▶ Exercise brief:
Output the data verbatim, minus the images.

◇ ◇ ◇ ◇ ◇ ◇ ◇

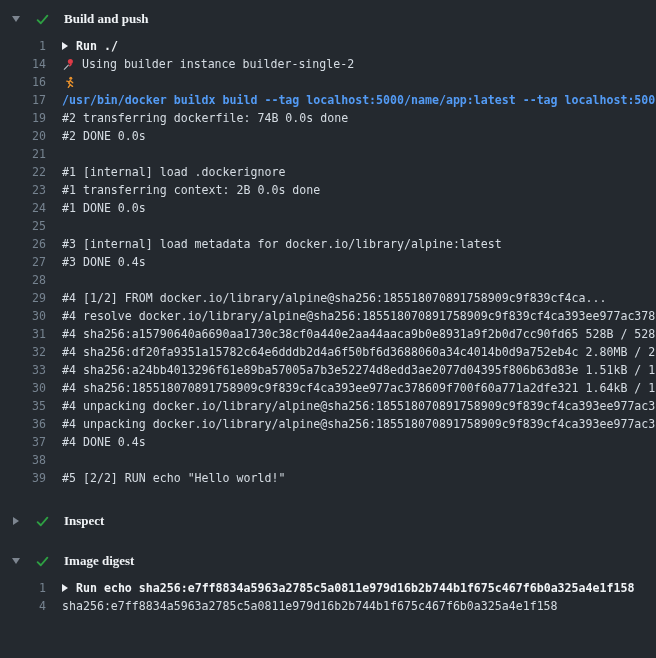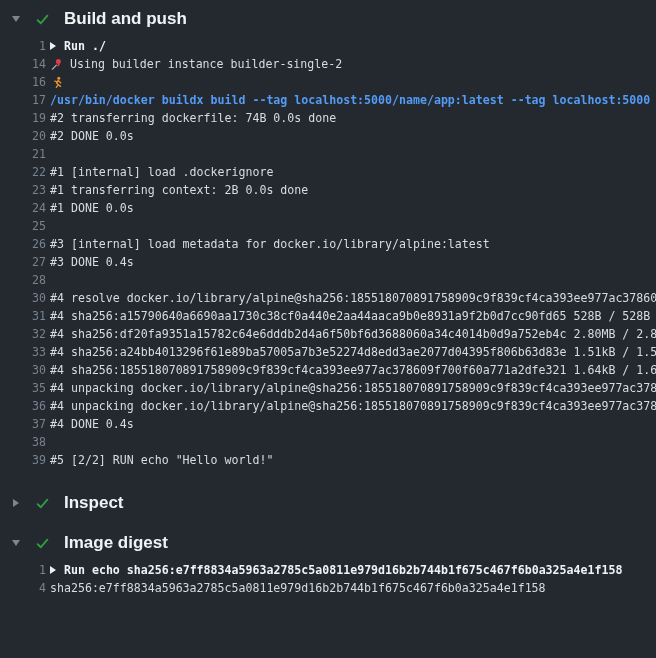--- a/index.html
+++ b/index.html
@@ -23,8 +23,8 @@
   .tri-right{width:0;height:0;border-top:4.5px solid transparent;border-bottom:4.5px solid transparent;border-left:6px solid var(--caret);}
   .check-box{margin-left:12px;width:16px;height:16px;flex:none;display:flex;align-items:center;justify-content:center;}
   .section-title{
-    margin-left:14px;font-family:Liberation Sans, sans-serif;
-    font-size:17px;font-weight:bold;color:var(--bold);white-space:pre;
+    margin-left:14px;font-family:Liberation Serif, serif;
+    font-size:13px;font-weight:bold;color:var(--bold);white-space:pre;
   }
   .section-body{padding:4px 0;}
   .line{display:flex;height:18px;line-height:18px;white-space:pre;}

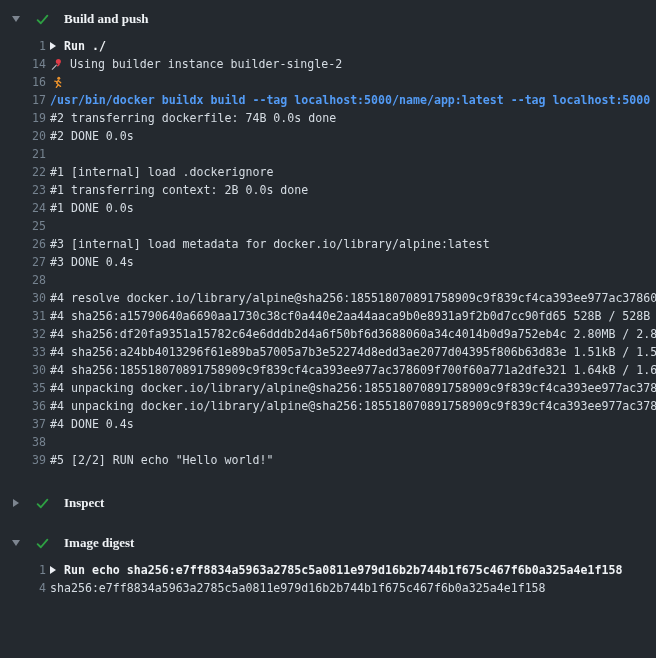--- a/index.html
+++ b/index.html
@@ -29,7 +29,7 @@
   .section-body{padding:4px 0;}
   .line{display:flex;height:18px;line-height:18px;white-space:pre;}
   .line-num{width:46px;flex:none;text-align:right;color:var(--num);user-select:none;}
-  .line-content{margin-left:4px;flex:1;overflow:hidden;display:flex;align-items:center;white-space:pre;}
+  .line-content{margin-left:16px;flex:1;overflow:hidden;display:flex;align-items:center;white-space:pre;}
   .line.command .line-text{color:var(--blue);font-weight:bold;}
   .line.run .line-text{color:var(--bold);font-weight:bold;}
   .run-arrow{

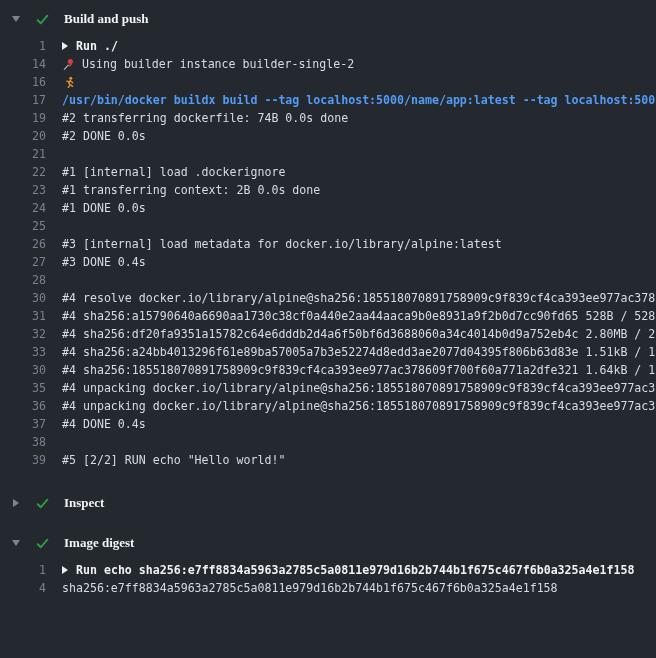--- a/index.html
+++ b/index.html
@@ -83,6 +83,7 @@
         <div class="line plain"><span class="line-num">26</span><span class="line-content"><span class="line-text">#3 [internal] load metadata for docker.io/library/alpine:latest</span></span></div>
         <div class="line plain"><span class="line-num">27</span><span class="line-content"><span class="line-text">#3 DONE 0.4s</span></span></div>
         <div class="line blank"><span class="line-num">28</span><span class="line-content"><span class="line-text"></span></span></div>
+        <div class="line plain"><span class="line-num">29</span><span class="line-content"><span class="line-text">#4 [1/2] FROM docker.io/library/alpine@sha256:185518070891758909c9f839cf4ca...</span></span></div>
         <div class="line plain"><span class="line-num">30</span><span class="line-content"><span class="line-text">#4 resolve docker.io/library/alpine@sha256:185518070891758909c9f839cf4ca393ee977ac37860</span></span></div>
         <div class="line plain"><span class="line-num">31</span><span class="line-content"><span class="line-text">#4 sha256:a15790640a6690aa1730c38cf0a440e2aa44aaca9b0e8931a9f2b0d7cc90fd65 528B / 528B</span></span></div>
         <div class="line plain"><span class="line-num">32</span><span class="line-content"><span class="line-text">#4 sha256:df20fa9351a15782c64e6dddb2d4a6f50bf6d3688060a34c4014b0d9a752eb4c 2.80MB / 2.80MB</span></span></div>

◇ ◇ ◇ ◇ ◇ ◇ ◇

▶ Solution for this problem:
--- a/index.html
+++ b/index.html
@@ -23,8 +23,8 @@
   .tri-right{width:0;height:0;border-top:4.5px solid transparent;border-bottom:4.5px solid transparent;border-left:6px solid var(--caret);}
   .check-box{margin-left:12px;width:16px;height:16px;flex:none;display:flex;align-items:center;justify-content:center;}
   .section-title{
-    margin-left:14px;font-family:Liberation Sans, sans-serif;
-    font-size:17px;font-weight:bold;color:var(--bold);white-space:pre;
+    margin-left:14px;font-family:Liberation Serif, serif;
+    font-size:13px;font-weight:bold;color:var(--bold);white-space:pre;
   }
   .section-body{padding:4px 0;}
   .line{display:flex;height:18px;line-height:18px;white-space:pre;}

--- a/index.html
+++ b/index.html
@@ -29,7 +29,7 @@
   .section-body{padding:4px 0;}
   .line{display:flex;height:18px;line-height:18px;white-space:pre;}
   .line-num{width:46px;flex:none;text-align:right;color:var(--num);user-select:none;}
-  .line-content{margin-left:4px;flex:1;overflow:hidden;display:flex;align-items:center;white-space:pre;}
+  .line-content{margin-left:16px;flex:1;overflow:hidden;display:flex;align-items:center;white-space:pre;}
   .line.command .line-text{color:var(--blue);font-weight:bold;}
   .line.run .line-text{color:var(--bold);font-weight:bold;}
   .run-arrow{

--- a/index.html
+++ b/index.html
@@ -83,6 +83,7 @@
         <div class="line plain"><span class="line-num">26</span><span class="line-content"><span class="line-text">#3 [internal] load metadata for docker.io/library/alpine:latest</span></span></div>
         <div class="line plain"><span class="line-num">27</span><span class="line-content"><span class="line-text">#3 DONE 0.4s</span></span></div>
         <div class="line blank"><span class="line-num">28</span><span class="line-content"><span class="line-text"></span></span></div>
+        <div class="line plain"><span class="line-num">29</span><span class="line-content"><span class="line-text">#4 [1/2] FROM docker.io/library/alpine@sha256:185518070891758909c9f839cf4ca...</span></span></div>
         <div class="line plain"><span class="line-num">30</span><span class="line-content"><span class="line-text">#4 resolve docker.io/library/alpine@sha256:185518070891758909c9f839cf4ca393ee977ac37860</span></span></div>
         <div class="line plain"><span class="line-num">31</span><span class="line-content"><span class="line-text">#4 sha256:a15790640a6690aa1730c38cf0a440e2aa44aaca9b0e8931a9f2b0d7cc90fd65 528B / 528B</span></span></div>
         <div class="line plain"><span class="line-num">32</span><span class="line-content"><span class="line-text">#4 sha256:df20fa9351a15782c64e6dddb2d4a6f50bf6d3688060a34c4014b0d9a752eb4c 2.80MB / 2.80MB</span></span></div>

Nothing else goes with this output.